At the doorway of the kitchen, Severus stopped. "Maybe you should warn Ron about that cold. I hate being ill and I'm not a good patient. Good night, Rommie, and thank you. I will think about what you've said."

It was easier said than done. For the first few days after he got out of bed, Ron's energy levels were not high and Severus hovered close by in case of anything. Ron fell asleep after any activity and didn't protest very hard when Severus insisted that he nap in the afternoons.

Rommie made her family happy by asking them to keep the children for a few days as well as staying away. Noisy and boisterous as they were, they were very understanding when she and Charlie explained about Ron and his need for quiet. Charlie came home, and spent the evenings quietly talking with his brother and Severus.

A fortnight after Ron got out of bed, with everyone's best wishes, lots of hugs and kisses, sidecar packed tight with gifts for them and all the Weasleys, Severus and Ron along with the Harley began the trip home in easy apparating stages. Severus made use of Howe's list of wizards for stop-overs and never stayed more than a night, always very watchful of Ron's energy levels. Miss Jones and Howe were waiting for them at the warehouse when they apparated in it. Howe had, at Severus's request, removed all wards until they arrived safely. There were quick greetings and promises to get together for hearing all about their travels, then Howe restored all the wards before leaving with Miss Jones to disapparate back to his office from her house.

So five months after they had taken off, Severus and Ron slept in their own bed once more.

Two days later, the doorbell rang in warning and Miss Jones, accompanied by Minerva McGonagall and Poppy Pomfrey, came visiting. While Severus was invited to join the cousins in the food bank office for some gossip, Pomfrey examined Ron from top to bottom, inside and out. Afterwards, they all sat around the kitchen table, eating treats sent by the house elves who had heard about Ron's being ill, and drinking tea. Pomfrey pronounced Ron well enough but glared at Severus. "I think both of you need to rest a little before you set off on yet another adventure. Severus, you could stand to lose those circles under your eyes. And both of you need to gain a few pounds. Some good, solid British food is what you need. All that foreign stuff is interesting, but it's not what British wizards need to put meat on their bones."


Severus did catch a cold at Christmas. He did get caught in a rainstorm coming back from the library with books for Ron. All because Ron had decided to return to school and try to finish his last year.

On their travels, he had been practicing whenever he'd been able. Everywhere they went, there was someone willing and happy to take the time to refresh Ron's memory on some subject matter. His brothers and their wives, and even some of their friends, had been more than cooperative in that endeavor.

"Besides," explained Ron as they sat on the couch listening to some blues instrumental, "it doesn't take a genius to figure out that without my N.E.W.T.s, I really don't qualify for much.

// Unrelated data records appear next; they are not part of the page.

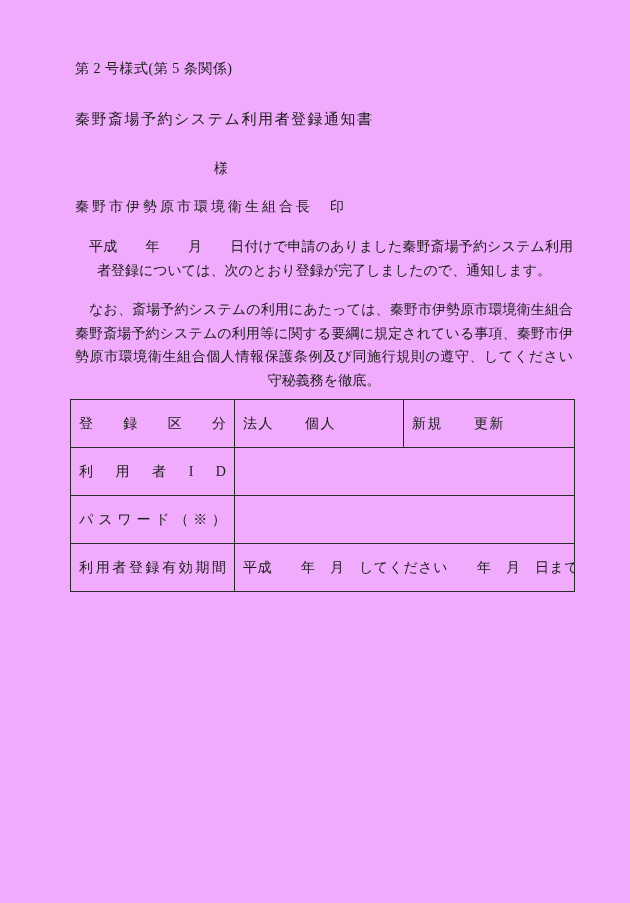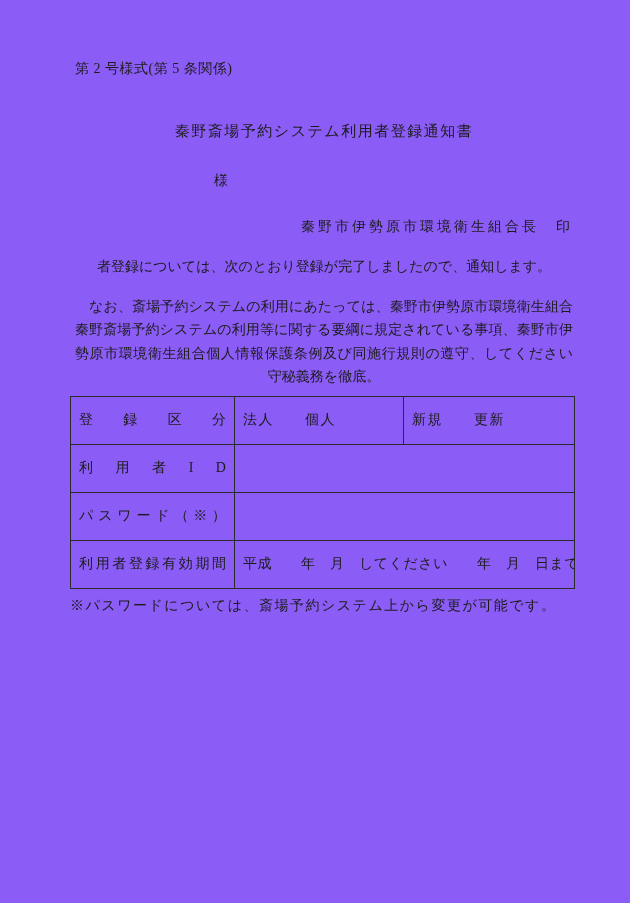--- a/index.html
+++ b/index.html
@@ -5,55 +5,53 @@
   html, body {
     margin: 0;
     padding: 0;
     background: #ffffff;
   }
   .page {
     position: relative;
     width: 630px;
     height: 903px;
     box-sizing: border-box;
-    background: #8b5cf6;
+    background: #f0abfc;
     color: #1c1c1c;
     font-family: "Liberation Serif", "DejaVu Serif", serif;
     padding: 58px 57px 0 75px;
     overflow: hidden;
   }
   .form-number {
     font-size: 14px;
     line-height: 22px;
     letter-spacing: 0.5px;
   }
   .doc-title {
-    margin-top: 40px;
-    text-align: center;
+    margin-top: 28px;
     font-size: 15px;
     line-height: 22px;
     letter-spacing: 1.5px;
   }
   .date-line {
     margin-top: 25px;
     text-align: right;
     padding-right: 39px;
     font-size: 14px;
     line-height: 22px;
     letter-spacing: 1px;
   }
   .addressee-line {
     margin-top: 28px;
     font-size: 14px;
     line-height: 22px;
     text-indent: 139px;
   }
   .issuer-line {
-    margin-top: 24px;
-    text-align: right;
+    margin-top: 16px;
     font-size: 14px;
     line-height: 22px;
     letter-spacing: 3px;
   }
   .body-text {
     font-size: 14px;
     line-height: 23.5px;
     letter-spacing: 0;
   }
   .para-1 { margin-top: 17px; }
@@ -109,20 +107,21 @@
   <div class="form-number">第 2 号様式(第 5 条関係)</div>
 
   <div class="doc-title">秦野斎場予約システム利用者登録通知書</div>
 
 
   <div class="addressee-line">様</div>
 
   <div class="issuer-line">秦野市伊勢原市環境衛生組合長　印</div>
 
   <div class="body-text para-1">
+    <div class="line just">　平成　　年　　月　　日付けで申請のありました秦野斎場予約システム利用</div>
     <div class="line">者登録については、次のとおり登録が完了しましたので、通知します。</div>
   </div>
 
   <div class="body-text para-2">
     <div class="line just">　なお、斎場予約システムの利用にあたっては、秦野市伊勢原市環境衛生組合</div>
     <div class="line just">秦野斎場予約システムの利用等に関する要綱に規定されている事項、秦野市伊</div>
     <div class="line just">勢原市環境衛生組合個人情報保護条例及び同施行規則の遵守、してください</div>
     <div class="line">守秘義務を徹底。</div>
   </div>
 
@@ -184,15 +183,14 @@
               <span>効</span>
               <span>期</span>
               <span>間</span>
             </div>
         </td>
         <td class="value-cell" colspan="2">平成　　年　月　してください　　年　月　日まで</td>
       </tr>
     </tbody>
   </table>
 
-  <div class="footnote">※パスワードについては、斎場予約システム上から変更が可能です。</div>
 
 </div>
 
 </body></html>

And though I know you've said that I don't need to worry about it, my stipend isn't much more than an allowance and I really would like to pay my share of the expenses, both Muggle and wizarding, without depending on the money from my parents."

"It would mean a strict course of study," Severus kept his voice as neutral as he could make it. Would Ron be capable of doing the work required for N.E.W.T.s? He would have to consult Pomfrey.

"Yes, I know. Not something I was known for even when I had all my brains."

Severus winced.

"It's okay, Severus. I discussed this with Poppy when she was here."

Severus was surprised: Ron had to have been thinking of this for some time. And pleased as well: it was another sign that his lover was ready to resume a wizarding life.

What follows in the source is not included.